At Sylvan Elementary, we sat in the playground shelter, shaded from the hot afternoon sun. The picnic benches felt extraordinarily hard. I hadn’t noticed that before. I watched as an occasional breeze stirred the canvas swings, each hanging limply above its own little dust bowl.

“How’s your case coming?” he asked after a while.

“I don’t know. Okay, I hope.”

“It’s hard to relax when something like that is coming up. Nothing else is important.”

“I know.” My mood picked up instantly. I had an excuse for being a dull companion.

“For what it’s worth, I think this whole thing will blow over,” he said.

“Why?”

“I think the judge will realize that whatever happened, if anything really did happen, it will never happen again.”

“You think?”

“I bet. Besides, you’ll have your minister there speaking up on your behalf.” He pounded his chest, Tarzan-style, and I laughed.

“How’d you end up as a minister, anyway?” I asked.

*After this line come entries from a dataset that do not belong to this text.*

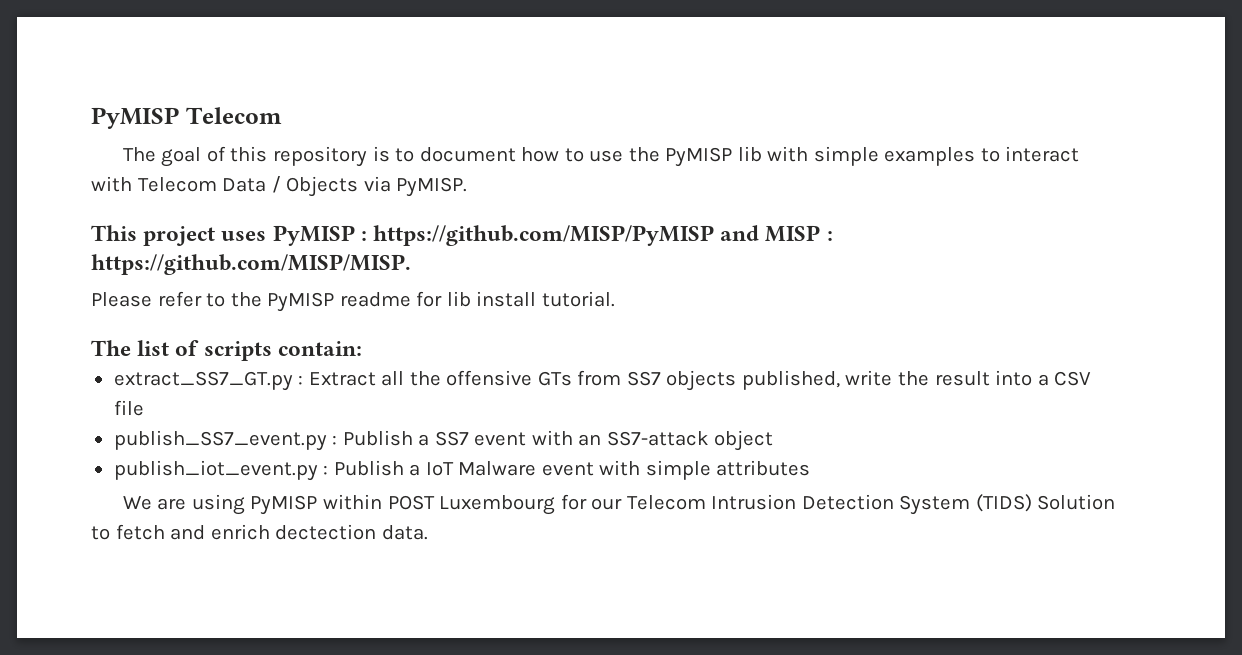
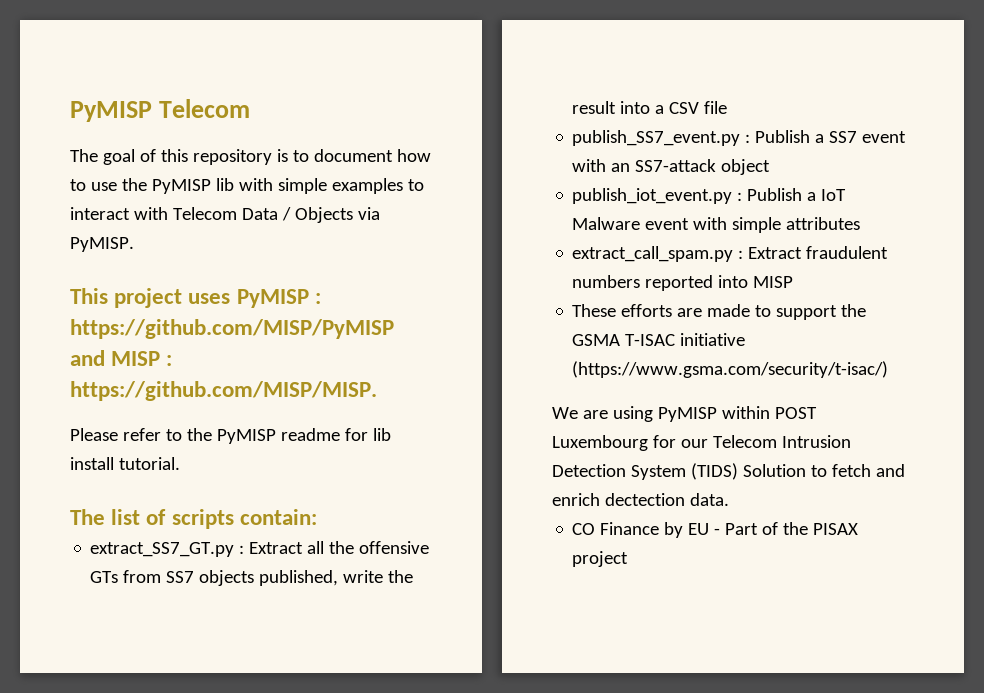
+ extract_call_spam.py : Extract fraudulent numbers reported into MISP
+ These efforts are made to support the GSMA T-ISAC initiative (https://www.gsma.com/security/t-isac/)
+ CO Finance by EU - Part of the PISAX project

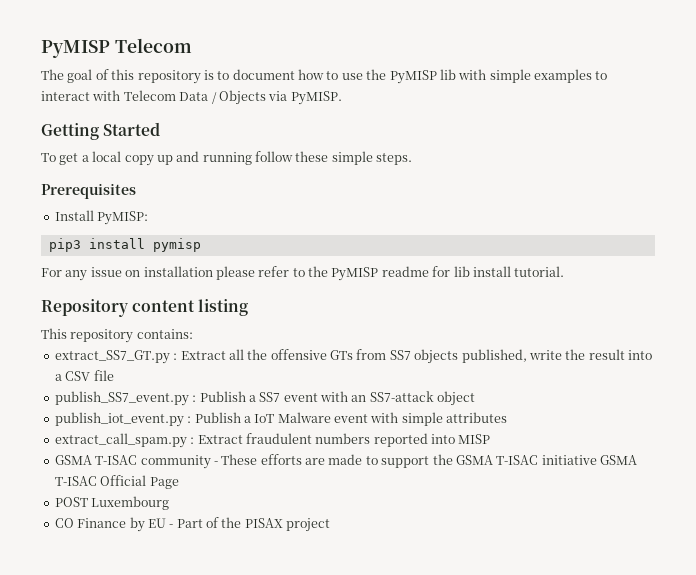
- This project uses PyMISP : https://github.com/MISP/PyMISP and MISP : https://github.com/MISP/MISP.
- Please refer to the PyMISP readme for lib install tutorial.
+ Getting Started
+ To get a local copy up and running follow these simple steps.
+ Prerequisites
+ Install PyMISP:
+ pip3 install pymisp
+ For any issue on installation please refer to the PyMISP readme for lib install tutorial.
- The list of scripts contain:
+ Repository content listing
+ This repository contains:
- These efforts are made to support the GSMA T-ISAC initiative (https://www.gsma.com/security/t-isac/)
- We are using PyMISP within POST Luxembourg for our Telecom Intrusion Detection System (TIDS) Solution to fetch and enrich dectection data.
+ GSMA T-ISAC community - These efforts are made to support the GSMA T-ISAC initiative GSMA T-ISAC Official Page
+ POST Luxembourg

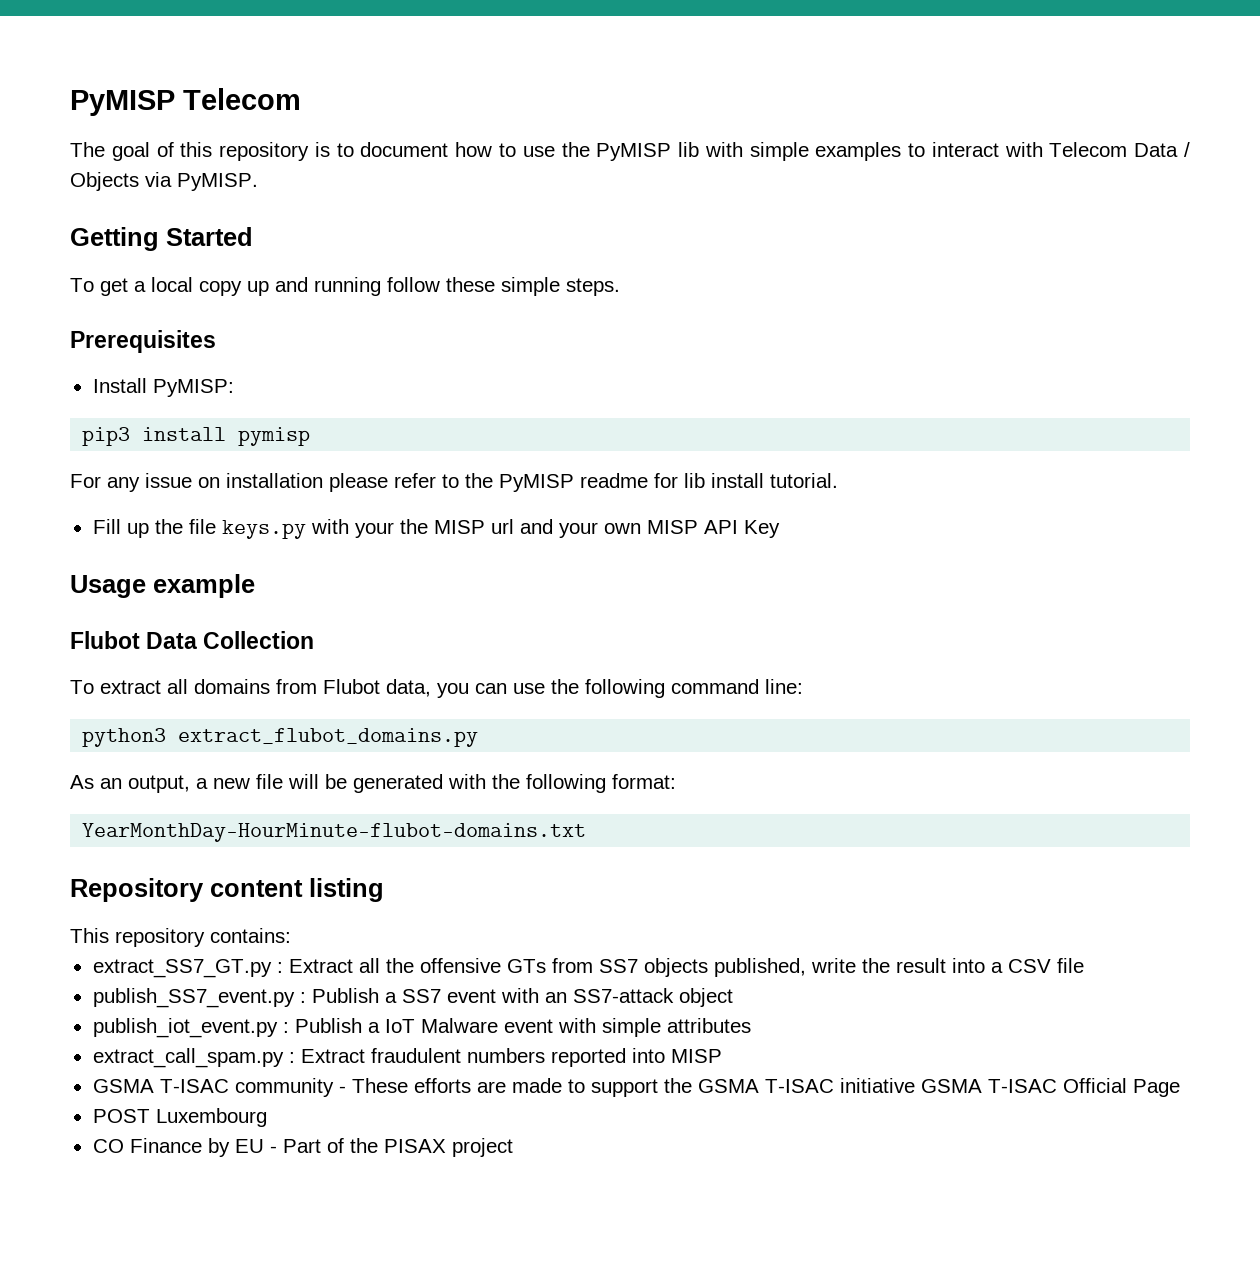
+ Fill up the file keys.py with your the MISP url and your own MISP API Key
+ Usage example
+ Flubot Data Collection
+ To extract all domains from Flubot data, you can use the following command line:
+ python3 extract_flubot_domains.py
+ As an output, a new file will be generated with the following format:
+ YearMonthDay-HourMinute-flubot-domains.txt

“You mean, how’d I get into this line of work? That’s the kind of thing boys ask prostitutes.”

“Oh, no!”

“Just kidding.” He leaned back, stretching out. “Actually, it was sort of an accident. I don’t come from a very religious family. We were what I call potluck dinner Congregationalists. We’d show up on Sunday and for the big events but never think about church the rest of the week. At least, I didn’t. But when I went away to college, I started hanging out at the chapel. I don’t really know why, except that I didn’t fit in well at school. It was just a little college, in Iowa, and everyone seemed to be a football player or a wrestler. But all the students had to go to chapel on Sunday, and, after a while, I found I was looking forward to those chapel services more than anything. It didn’t have much to do with religion—in some ways just the opposite, I suppose. I secretly gloated that everyone at this dumb little school had to stop whatever they were doing and come to the service. There was something equalizing about it. That, and I loved the organ music.”

“Really?” I’d never taken organ music very seriously. The sound is so loud and pompous and windy. Tom can burp at will, and once, on one of our rare mornings in church, he’d belched in tune as the organist played a hymn. I was the only one who could hear him, fortunately. It was amazing—disgusting, but amazing. “Faith of Our Fathers! Living Still,” exactly in tune, right out of his stomach. Afterward, I asked him to repeat it, but he couldn’t manage without the organ blasting away. That was before Reverend Vaughn joined the church.

“An organ’s so melancholy,” the minister said. “The music fills me up. I could listen to it forever.” He put his foot up on the bench and hugged his craggy knee. His pantleg slipped up a few inches and flashed a bit of color—he was wearing argyle socks, with streaks of bright red.

“But it wasn’t until after college that I decided to become a minister,” he continued. “At first, I went back to my hometown, Wilcox, Iowa. It’s small, a lot like Katydid, only a lot farther from a big city. My dad worked in the bank there, and he got me a job in the bank, too. I hated it, though—all those numbers, everybody talking about money. I was miserable, so I started hanging out at the church. It was a nice place to go to be alone. And people used to go in there and practice on the organ.”

“It sounds lonely,” I said.

“Well, not really. I’d have a book and read, or sometimes I’d just sit there and think. I rather enjoy being alone.”

“I guess you’re lucky.”

He shrugged. “Perhaps. But I wasn’t even alone that much, because pretty soon the minister noticed me. He was an old guy who’d been there for years. I don’t think he quite understood, but he was rather touched that I came around. Nobody else who was young wanted to get near the place. Sometimes, he and I would talk about religion—I’d had a couple of courses in college and knew some ideas. He was quite enlightened about some things, actually.”

Reverend Vaughn sighed and put his foot down. “Well, eventually, he started telling me I had ‘a calling’ for the ministry.” Reverend Vaughn made quote marks with his fingers. “ ‘A calling.’ It was mostly just that he was thrilled that someone was paying attention to him, poor old guy. But I suppose I halfway believed him. So I quit the bank and went off to divinity school.”